N4-methylcytosine is a kind of DNA modification which could regulate multiple biological processes such as transcription regulation, DNA replication and gene expressions. Correctly identifying 4mC sites in genomic sequences can provide precise knowledge about their genetic roles. This study aimed to develop a deep learning-based model to predict 4mC sites in the E. coli. In the proposed model, DNA sequences were encoded by word embedding technique ‘word2vec’. The obtained features were inputted into 1D convolutional neural network (CNN) to classify 4mC from non-4mC sites in Escherichia coli.

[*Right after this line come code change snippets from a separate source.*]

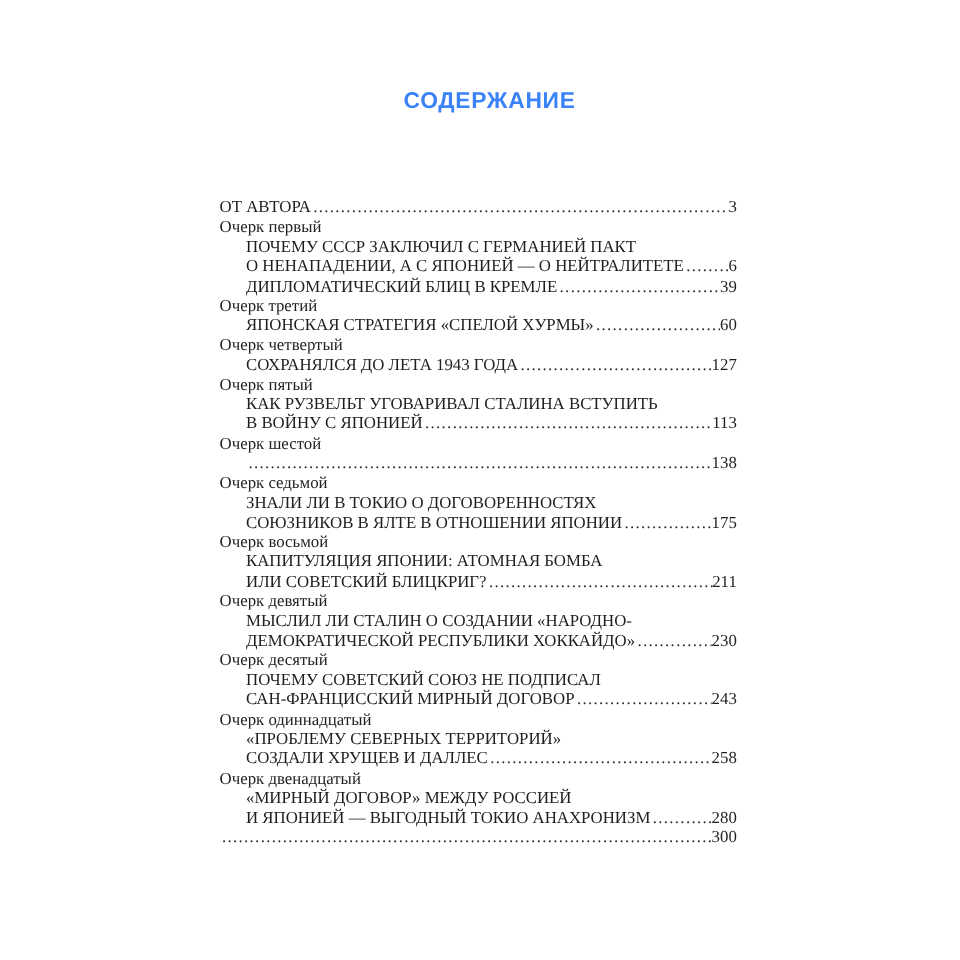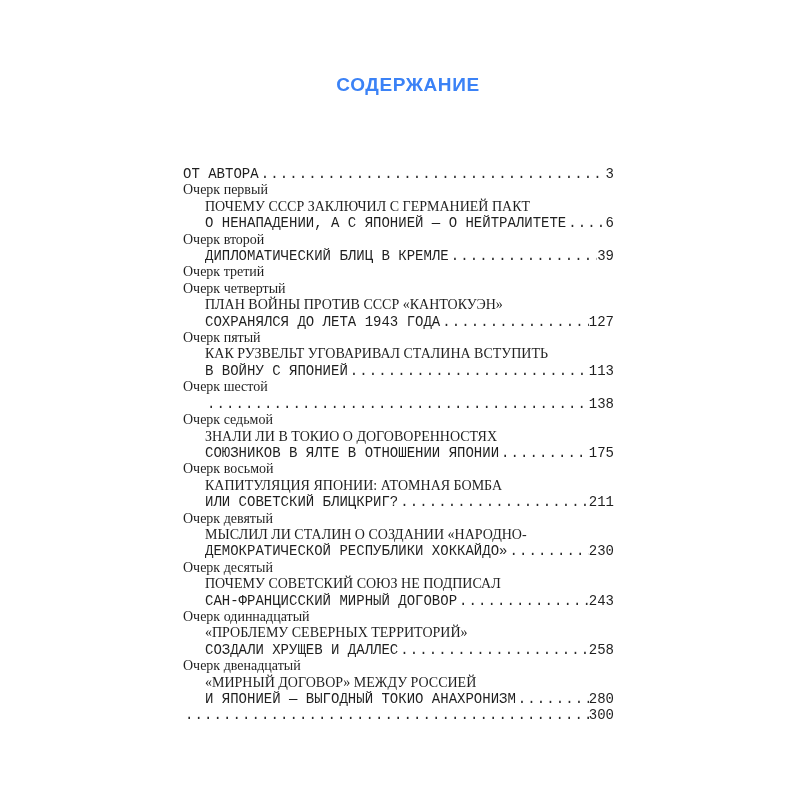--- a/index.html
+++ b/index.html
@@ -39,21 +39,20 @@
   }
   .line {
     white-space: nowrap;
   }
   .indent {
     padding-left: 22px;
   }
   .row {
     display: flex;
     align-items: flex-end;
-    font-family: Liberation Mono, monospace;
   }
   .txt {
     flex: 0 0 auto;
   }
   .dots {
     flex: 1 1 auto;
     overflow: hidden;
     white-space: nowrap;
     margin-left: 2px;
     letter-spacing: 1.1px;
@@ -77,29 +76,32 @@
         <span class="dots"></span>
         <span class="pg">3</span>
       </div>
       <div class="line">Очерк первый</div>
       <div class="line indent">ПОЧЕМУ СССР ЗАКЛЮЧИЛ С ГЕРМАНИЕЙ ПАКТ</div>
       <div class="line row indent">
         <span class="txt">О НЕНАПАДЕНИИ, А С ЯПОНИЕЙ — О НЕЙТРАЛИТЕТЕ</span>
         <span class="dots"></span>
         <span class="pg">6</span>
       </div>
-      <div class="line">Очерк второй</div>
       <div class="line row indent">
         <span class="txt">ДИПЛОМАТИЧЕСКИЙ БЛИЦ В КРЕМЛЕ</span>
         <span class="dots"></span>
         <span class="pg">39</span>
       </div>
       <div class="line">Очерк третий</div>
+      <div class="line row indent">
+        <span class="txt">ЯПОНСКАЯ СТРАТЕГИЯ «СПЕЛОЙ ХУРМЫ»</span>
+        <span class="dots"></span>
+        <span class="pg">60</span>
+      </div>
       <div class="line">Очерк четвертый</div>
-      <div class="line indent">ПЛАН ВОЙНЫ ПРОТИВ СССР «КАНТОКУЭН»</div>
       <div class="line row indent">
         <span class="txt">СОХРАНЯЛСЯ ДО ЛЕТА 1943 ГОДА</span>
         <span class="dots"></span>
         <span class="pg">127</span>
       </div>
       <div class="line">Очерк пятый</div>
       <div class="line indent">КАК РУЗВЕЛЬТ УГОВАРИВАЛ СТАЛИНА ВСТУПИТЬ</div>
       <div class="line row indent">
         <span class="txt">В ВОЙНУ С ЯПОНИЕЙ</span>
         <span class="dots"></span>

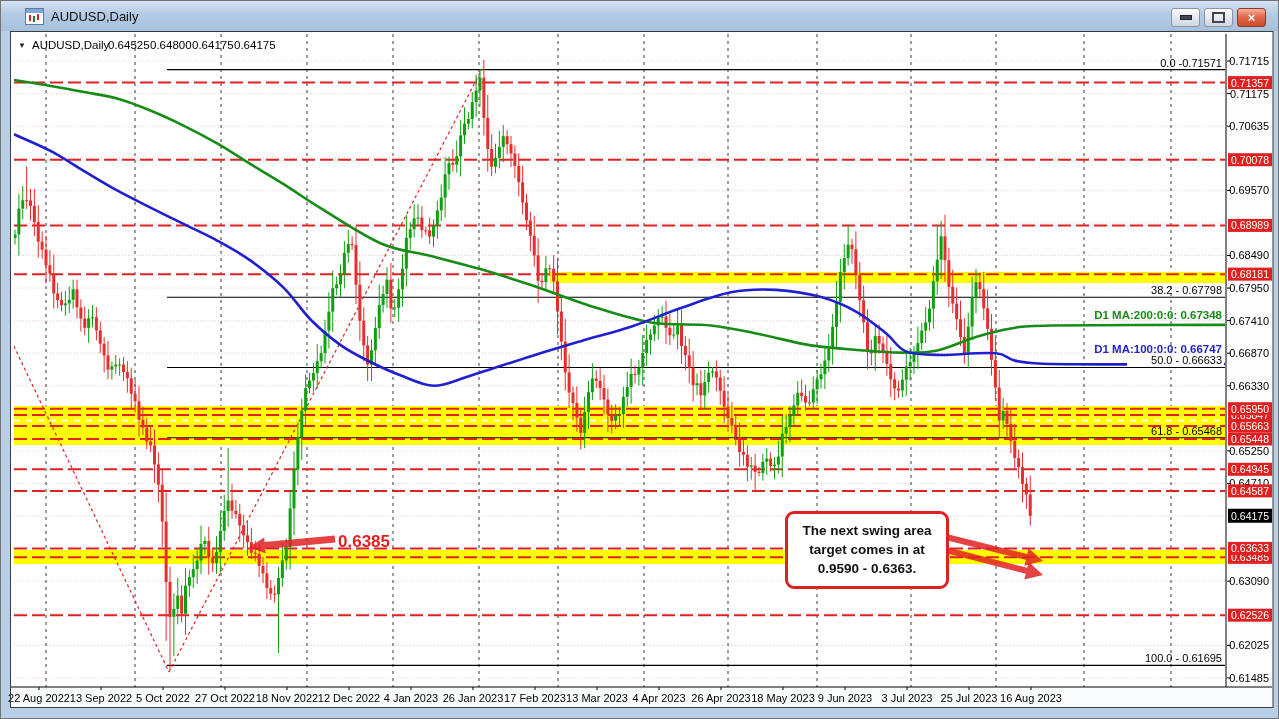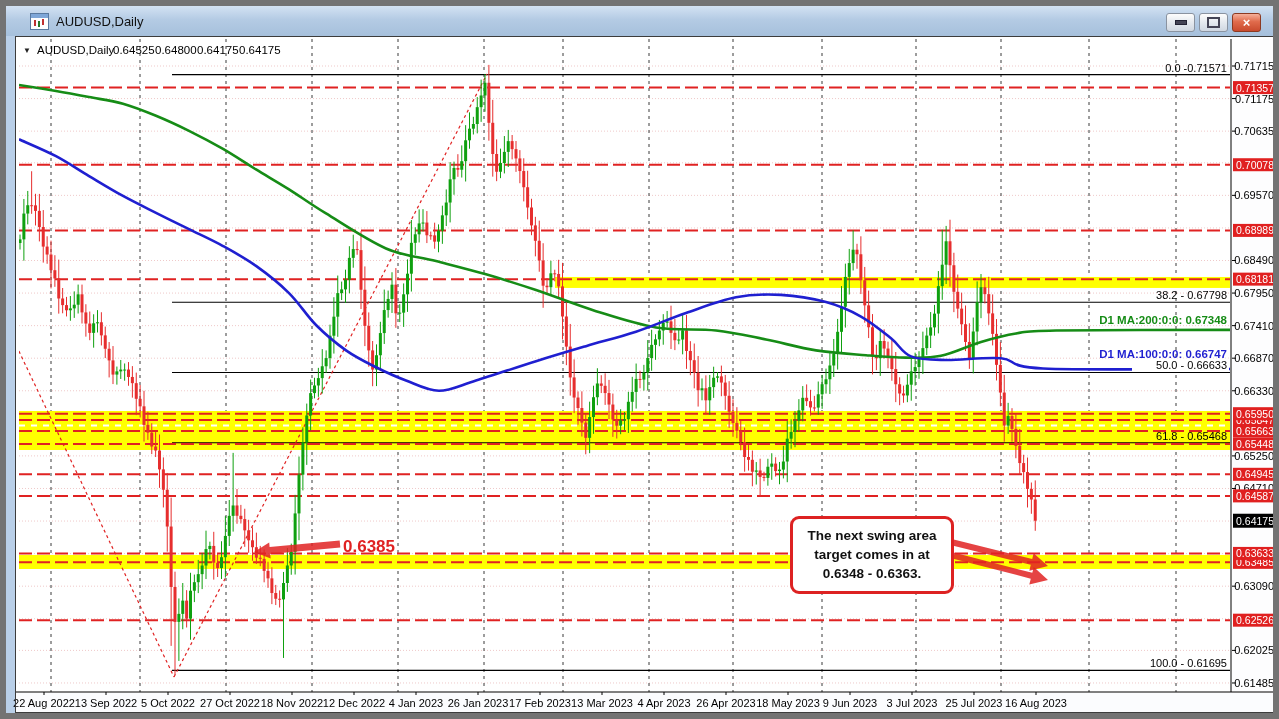--- a/index.html
+++ b/index.html
@@ -1,16 +1,16 @@
 <!DOCTYPE html>
 <html><head>
 <meta charset="utf-8">
 <style>
   html,body{margin:0;padding:0;background:#8ea8c4;font-family:"Liberation Sans",sans-serif;}
-  #win{position:relative;width:1279px;height:719px;background:#b9cfe8;border:6px solid #737373;box-sizing:border-box;overflow:hidden;}
+  #win{position:relative;width:1279px;height:719px;background:#b9cfe8;border:1px solid #737373;box-sizing:border-box;overflow:hidden;}
   #titlebar{position:absolute;left:0;top:0;width:100%;height:30px;
     background:linear-gradient(#d3e2f3,#b4cbe4 45%,#a6c0dc);display:flex;align-items:center;}
   #titleicon{width:17px;height:15px;margin-left:24px;background:#fff;border:1px solid #5a7aa0;position:relative;}
   #titleicon:before{content:"";position:absolute;left:0;top:0;right:0;height:4px;background:#7fa7d8;}
   #titleicon:after{content:"";position:absolute;left:3px;top:6px;width:2px;height:6px;background:#c03030;box-shadow:4px 1px 0 #2a7a2a,8px -1px 0 #c03030;}
   #titletext{margin-left:7px;font-size:13px;color:#111;}
   #winbtns{position:absolute;right:12px;top:7px;display:flex;gap:4px;}
   .wbtn{width:29px;height:19px;border:1px solid #70360f;border-radius:3px;
     background:linear-gradient(#fdfdfd,#e7ebf0 45%,#cfd7e1);display:flex;align-items:center;justify-content:center;
     box-sizing:border-box;border-color:#8a93a0;}
@@ -748,15 +748,15 @@
       <text x="149" y="48" font-family="&quot;Liberation Sans&quot;,sans-serif" font-size="11.5" fill="#000">0.64800</text>
       <text x="191" y="48" font-family="&quot;Liberation Sans&quot;,sans-serif" font-size="11.5" fill="#000">0.64175</text>
       <text x="233" y="48" font-family="&quot;Liberation Sans&quot;,sans-serif" font-size="11.5" fill="#000">0.64175</text>
       <polygon points="333.67581820874676,534.5150457440276 263.6070376646204,541.0330718411557 263.1902325044377,536.5524163691913 248,546 264.6722064073096,552.4836358250649 264.2554012471269,548.0029803531005 334.32418179125324,541.4849542559724" fill="#e02222" opacity="0.85"></polygon>
       <text x="337" y="546" font-family="&quot;Liberation Sans&quot;,sans-serif" font-size="17" font-weight="bold" fill="#e02222">0.6385</text>
       <polygon points="944.2794593917396,538.9121849583856 1024.7770779608875,558.8291215115769 1023.3359967443666,564.6534914283483 1042,560 1027.659240393929,547.1803816780342 1026.218159177408,553.0047515948056 945.7205406082604,533.0878150416144" fill="#e02222" opacity="0.85"></polygon>
       <polygon points="944.2512717579345,551.9050655792139 1024.7892334757223,572.6622722075097 1023.2917769915914,578.4724033659376 1042,574 1027.7841464439841,561.042009890654 1026.2866899598532,566.8521410490819 945.7487282420655,546.0949344207861" fill="#e02222" opacity="0.85"></polygon>
       <rect x="9.5" y="30.5" width="1262.5" height="676" fill="none" stroke="#3c3c3c" stroke-width="1"></rect>
     </svg>
   <div id="annotation">
-    <span>The next swing area target comes in at 0.6348 - 0.6363.</span>
+    <span>The next swing area target comes in at 0.9590 - 0.6363.</span>
   </div>
 </div>
 
 </body></html>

On the independent dataset, our model could yield the overall accuracy of 0.861%, which was approximately 4.3% higher than the existing model, 4mCCNN respectively.
Python3 (tested 3.5.4)
jupyter (tested 1.0.0)
scikit-learn (tested 0.22.1)
pandas (tested 1.0.1)
numpy (tested 1.18.1)
gensim (tested 3.8.1)
sklearn (tested 0.19.1)
keras (tested 2.3.1)
tensorflow (tested 2.1.0)
W2V.py
Train_CNN_Model.py
Test.py
For files with different input sequences, you need to pay attention to the modification of parameters in code.
Zulfiqar, Hasan, Zi-Jie Sun, Qin-Lai Huang, Shi-Shi Yuan, Hao Lv, Fu-Ying Dao, Hao Lin, and Yan-Wen Li. "Deep-4mCW2V: A sequence-based predictor to identify N4-methylcytosine sites in Escherichia coli." Methods (2021), doi: 10.1016/j.ymeth.2021.07.011.